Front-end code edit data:
──────────────────────────────

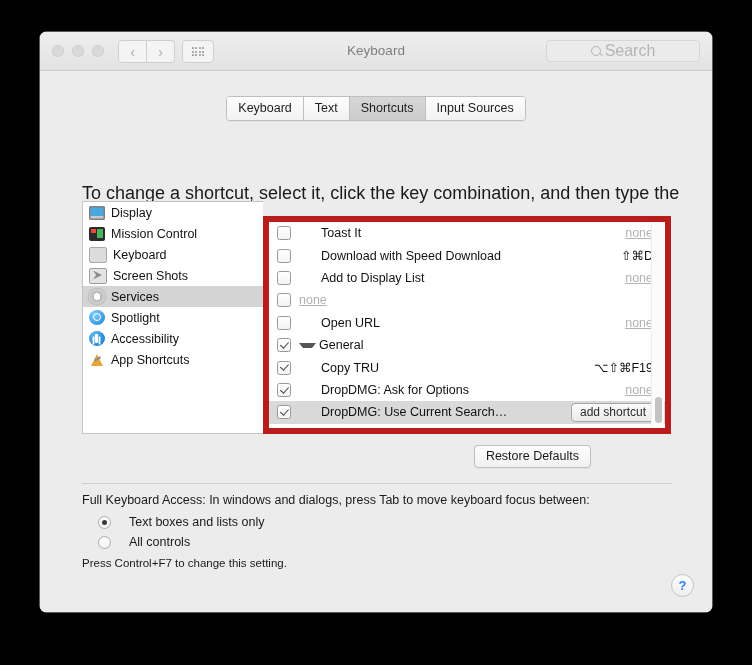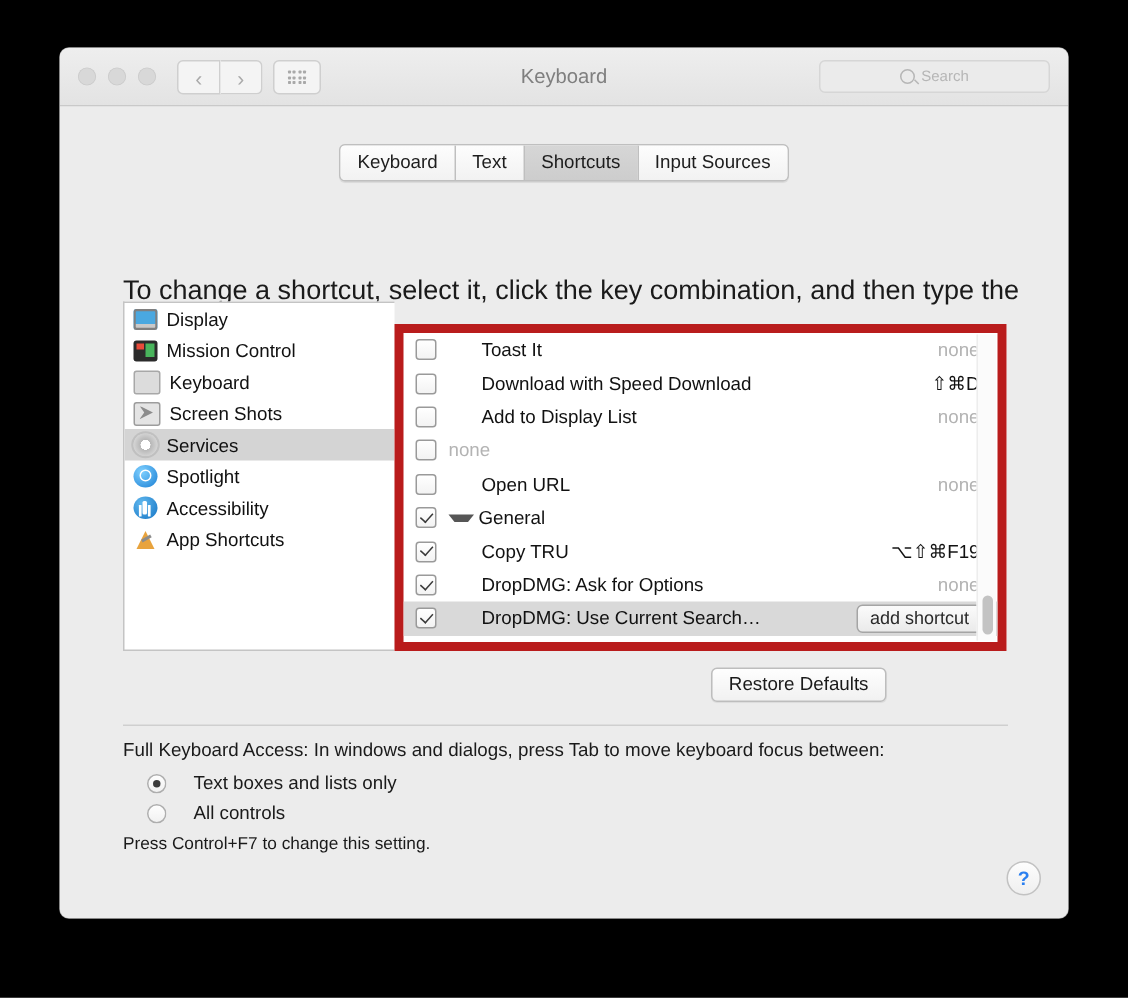--- a/index.html
+++ b/index.html
@@ -125,21 +125,21 @@
   }
   #search-field .mag::after {
     content: '';
     position: absolute;
     width: 4px; height: 1.2px;
     background: #b6b6b6;
     right: -3.4px; bottom: 0px;
     transform: rotate(45deg);
   }
   #search-placeholder {
-    font-size: 10px;
+    font-size: 16px;
     color: #b6b6b6;
   }
 
   
   #content {
     position: relative;
     height: 541px;
     background: #ececec;
   }
 
@@ -276,21 +276,21 @@
     flex: 0 0 9px;
   }
   .row-label { flex: 1; white-space: nowrap; overflow: hidden; }
   .row-label.indented { padding-left: 22px; }
   .row-key {
     font-size: 12.5px;
     color: #111111;
     padding-right: 12px;
     white-space: nowrap;
   }
-  .row-key.none { color: #b3b3b3; }
+  .row-key.none { color: #b3b3b3; text-decoration: underline; }
   .add-shortcut-btn {
     font-size: 12px;
     color: #2a2a2a;
     background: linear-gradient(to bottom,#fbfbfb,#eaeaea);
     border: 1px solid #a5a5a5;
     border-radius: 4px;
     padding: 1px 8px 2px;
     margin-right: 10px;
     white-space: nowrap;
   }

──────────────────────────────

- **What you need to do**
Among the records above, repeat exactly the line with "right: -3.4px; bottom: 0px;", the line with "1; white-space: nowrap;", and every line in between, and only those.

- **Response for this exercise**
     right: -3.4px; bottom: 0px;
     transform: rotate(45deg);
   }
   #search-placeholder {
-    font-size: 10px;
+    font-size: 16px;
     color: #b6b6b6;
   }
 
   
   #content {
     position: relative;
     height: 541px;
     background: #ececec;
   }
 
@@ -276,21 +276,21 @@
     flex: 0 0 9px;
   }
   .row-label { flex: 1; white-space: nowrap; overflow: hidden; }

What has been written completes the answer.